Subjects were asked to maintain generally consistent dietary habits throughout the study and to monitor and record preprandial capillary glucose levels 3x/day, 3days/week during the screening and test phases.

Inclusion criteria were:

• Established and adequately controlled diabetes (diagnosis at least 1 year prior; HbA1c to be 10% or less; repeat fasting capillary glucose <175mg/dL on two consecutive screening visits and on the first test visit)>
• Age >18 and up to 65 years and age >40 and up to 65 years, for T1DM and T2DM patients, respectively
• C-peptide level <0.3nmol/L and >0.6nmol/L, 15 minutes following a 1mg glucagon challenge, for T1DM and T2DM patients, respectively

Results

A total of 27 patients enrolled in the study and 26 patients completed all phases, including 13 patients with T1DM and 13 patients with T2DM.

Key findings:

Sucralose did not significantly affect plasma glucose or C-peptide levels (P>0.05).

• In patients with T1DM:
• Mean glucose area under the curve was 11.9mmol/L (±3.3) for placebo versus 10.3mmol/L (±3.6) for sucralose
• C-peptide area under the curve was 0.03nmol/L (±0.03) for placebo and 0.15nmol/L (±0.07) for sucralose
• In patients with T2DM:
• Mean glucose area under the curve was 5.2mmol/L (±1.9) for placebo versus 5.7mmol/L (±1.7) for sucralose
• Mean C-peptide area under the curve was 1.65nmol /L (±0.15) for placebo and 1.86nmol/L (±0.22) for sucralose

Three patients with T2DM experienced one episode of symptomatic hypoglycemia at 1.5 to 4 hours after the initiation of blood draws following sucralose administration during the first meal test. One of these episodes resulted in study withdrawal.

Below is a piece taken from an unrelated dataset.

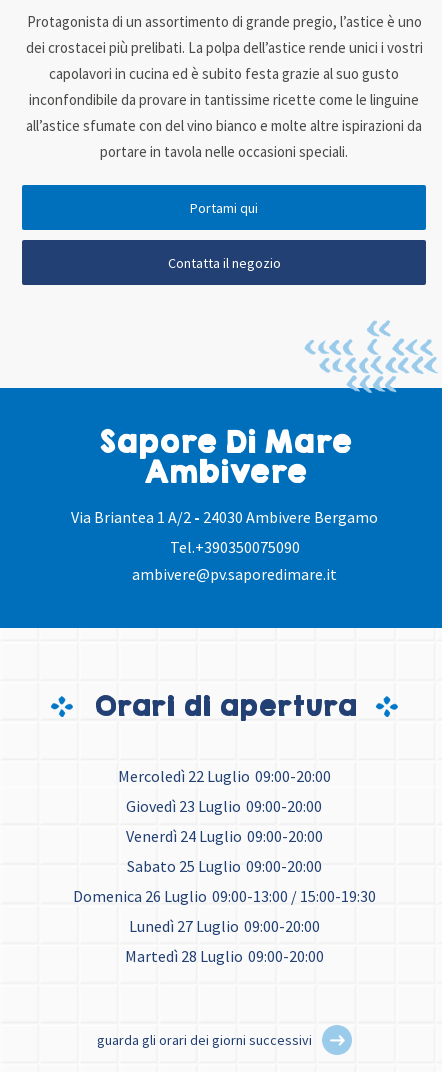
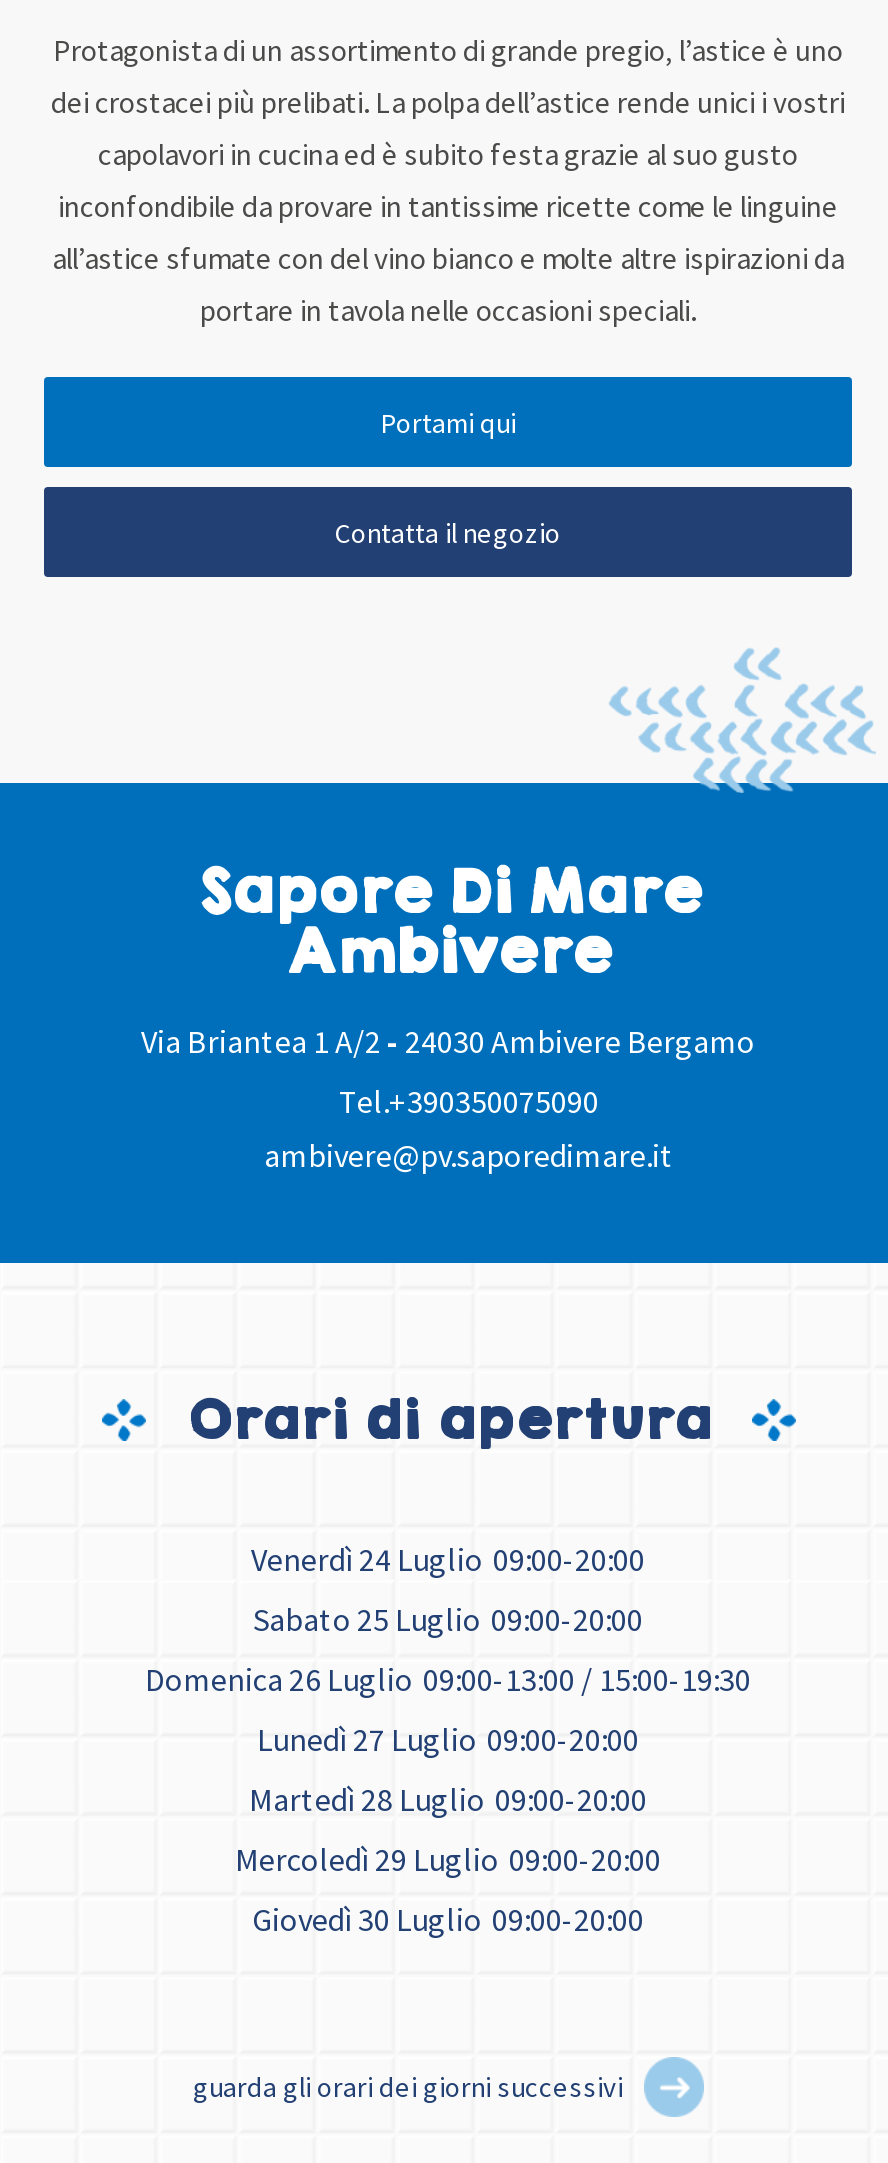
- Mercoledì 22 Luglio 09:00-20:00
- Giovedì 23 Luglio 09:00-20:00

moved up: Venerdì 24 Luglio 09:00-20:00 | Sabato 25 Luglio 09:00-20:00 | Domenica 26 Luglio 09:00-13:00 / 15:00-19:30 | Lunedì 27 Luglio 09:00-20:00 | Martedì 28 Luglio 09:00-20:00

+ Mercoledì 29 Luglio 09:00-20:00
+ Giovedì 30 Luglio 09:00-20:00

No meaningful changes in physical examination findings, clinical laboratory parameters, intercurrent illnesses or concomitant medications including insulin or sulfonylurea, were observed in any patient during the study.

Conclusions

• High doses of sucralose did not significantly affect glycemic control in patients with T1DM or T2DM.
• The 3 episodes of symptomatic hypoglycemia reported in this study were not considered related to sucralose consumption:
• Hypoglycemia is fairly common among patients with T1DM, especially in subjects such as these who were required by the study protocol to maintain relatively good glycemic control
• The events occurred after non-usual morning fasting and concomitant blood draws, and symptoms subsided after the patients were allowed to eat
• 2 of the 3 patients entered the test procedures with very low (2.5 and 1.8mmol/L, respectively) FPG levels following their morning insulin administration, which likely increased the potential for symptomatic hypoglycemia as procedures progressed (a minimum baseline FPG level was not required for participation)
• A similar number of patients experienced non-symptomatic hypoglycemia during their placebo tests (3 with T1DM and 2 with T2DM), based on a plasma glucose level of <3.6mmol/L. (Non-symptomatic hypoglycemia was not recorded as an adverse event during the study.)

The authors conclude that sucralose does not adversely affect short-term blood glucose control in patients with T1DM or T2DM.